South Africa has requested the International Court of Justice (ICJ) to take an interim measure aimed at stopping Israel from committing acts defined as “potential genocide”. The primary action requested is for the court to call for a halt to combat operations. Initially, South Africa’s plea was not met with nearly as much urgency and attention as it is now. In recent days, the claim before the ICJ has taken on new urgency. As a result, other countries are also issuing statements in support of South Africa. On its part, Israel has announced it will be defending itself before the ICJ. In doing so, it has decided to part from a long-standing policy of trying to boycott the court.
Although global justice tends to be very slow, interim justice moves at a slightly faster pace. As a result, there has been a trend of interim measures at the ICJ, with 11 being indicated in the past decade, a great increase from the previous 50 years of the court’s existence. The first hearing for this case is set for the 11th ad 12th of January. Expectedly, the court will then issue a provisional ruling within weeks. Interim measures are meant to stall the current dispute between the parties, both for the sake of the situation itself and to preserve the integrity of a future final judgement. In this case the goal is to stop military action in Gaza. Although the Court is very authoritative on the international stage, and it has confirmed that such measures are deemed binding on the parties involved, it is also worth mentioning that only in 50% of cases they have been complied with. Examples of non-compliance include the cases of Ukraine v Russia, Gambia v Myanmar, and US v Iran, where the losing party simply disregarded the court’s ruling.
In fact, there is no mechanism in place for enforceability; the court relies on voluntary compliance. Such voluntary compliance, however, is unlikely when the party strongly disagrees with the findings and has a strong incentive to defy it. Israel might currently fall in this category. If an adverse ruling was to be given, it would undoubtedly detrimentally impact Israel’s reputation, thus potentially leading it to decrease military activity, but it is arguably improbable that it would refrain it from continuing the war. Importantly, Israel’s decision to defend itself before the court, somehow binds it to acknowledge a potential adverse finding, if not to comply with it. Nonetheless, It is worth noting that such an adverse ruling is far from an obvious outcome.
The claim submitted by South Africa is tailored to one objective: to prove Israel’s genocidal intent.
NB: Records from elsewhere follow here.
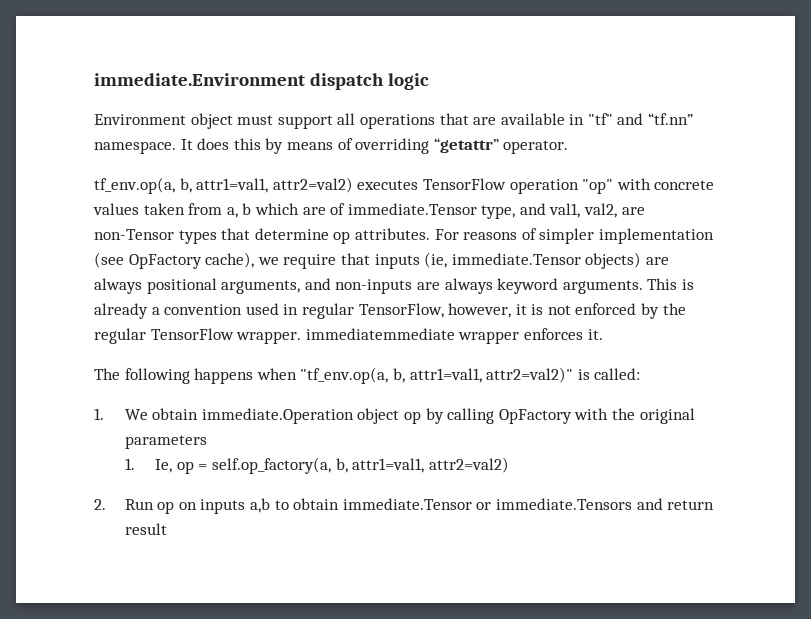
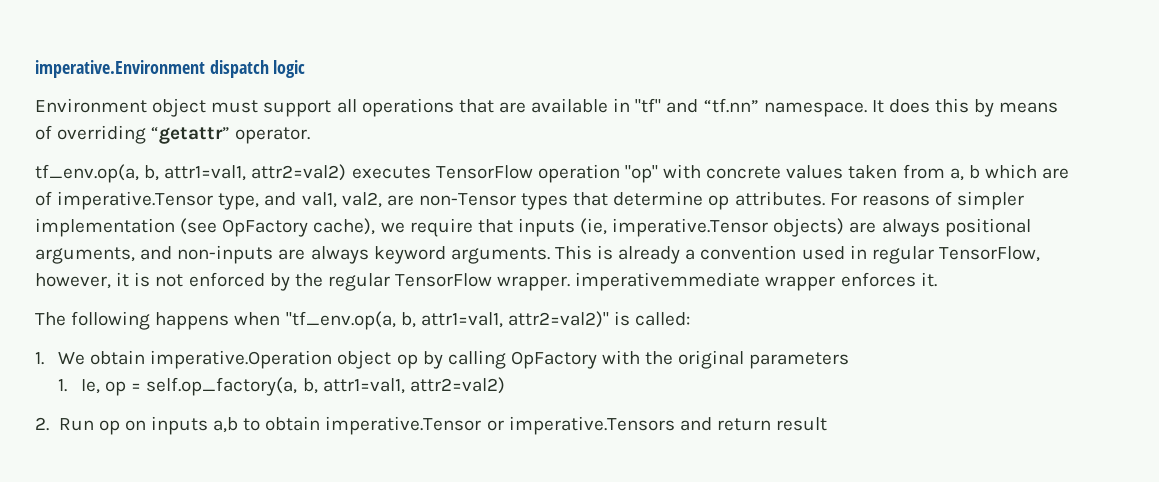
[94,73,305,86] immediate.Environment -> [35,60,205,78] imperative.Environment
[347,203,477,215] immediate.Tensor -> [57,191,214,210] imperative.Tensor
[451,253,581,265] immediate.Tensor -> [612,218,769,237] imperative.Tensor
[305,328,455,340] immediatemmediate -> [575,272,761,291] imperativemmediate
[201,408,354,424] immediate.Operation -> [150,350,333,369] imperative.Operation
[342,498,632,510] immediate.Tensor or immediate.Tensors -> [325,416,675,435] imperative.Tensor or imperative.Tensors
Relying on the provisional measures issued by the court in Gambia v Myanmar (2020), South Africa’s lawyers argue that the threshold is met and that “acts and omissions by Israel are genocidal in character, as they are committed with the requisite specific intent to destroy Palestinians in Gaza as a part of the broader Palestinian nation, racial and ethnical group.”. In reaching this conclusion, plenty, arguably one-sided evidence was adduced. Mainly the claim relies on three factors: the humanitarian crisis in Gaza, the alleged targeting of Palestinian cultural life and statements made by Israeli officials. In relation to the latter, South Africa provided examples of what is defined as “direct and public incitement to commit genocide by Israeli state officials”, including some far-right ministers’ call to resettle Palestinians outside Gaza. South Africa is presumably relying on this kind of evidence to convince the judges that Israel, as of now, believes that its security is dependent on the removal of Palestinians from Gaza. Taking this view may be facilitated by Israel’s lack of plans for when the war is over, which throws a shadow on its collective intention behind the war. Those who believe the interim measure will be granted rely on the fact that the evidence adduced might be sufficient to meet the lower evidentiary threshold required for an interim measure as opposed to a final ruling.
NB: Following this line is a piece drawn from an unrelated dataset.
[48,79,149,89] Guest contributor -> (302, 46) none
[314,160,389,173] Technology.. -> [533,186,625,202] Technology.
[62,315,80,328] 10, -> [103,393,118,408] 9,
In the proceedings, South Africa argues, the court is not required to determine whether Israel’s actions constitute a violation of the Genocide Convention. For that to be the case, it would have to be proven that Israel’s intent is to “destroy, in whole or in part, the group as such”. Rather, the court’s assessment during the interim measure proceedings is aimed at ascertaining whether the acts complained of are capable of falling within the provisions of the Genocide Convention. Thus, a genocidal intent does not have to be proven to be the sole intent behind the accused party’s actions. Nonetheless, it is argued that South Africa’s claim could be undermined by the relatively little weight given to the context in which Israel’s actions are taking place and their declared aim. When these are considered, the balance is slightly less obviously skewed towards a finding of genocidal intent.
The casus belli, Hamas’ attacks on Israeli civilians, will have to be considered by the court, thus Israel’s action will first have to be framed in the context of self-defence, regardless of whether it is concluded that the use of force was disproportionate. It will also have to consider Israel’s declared enemy, which is Hamas, not Palestinians at large. Weight will also have to be given to the peculiar difficulties of fighting an enemy which is not as well-determined, and which has embedded itself in the civilian population. In fact, Israeli’s actions, although may very well amount to war crimes, are somehow also the reflection of Hamas’ failure to protect civilians, which, under international law, is a responsibility that lies with both parties in a conflict. Some consideration will also have to be given to Israel’s calls for evacuation, the secured humanitarian corridors and their attempts at minimising civilian casualties. This is so regardless of whether they have ultimately been ineffective or merely performative. Finally, the court will have to evaluate the evidence of Israeli officials countering the view expressed by those reported by South Africa.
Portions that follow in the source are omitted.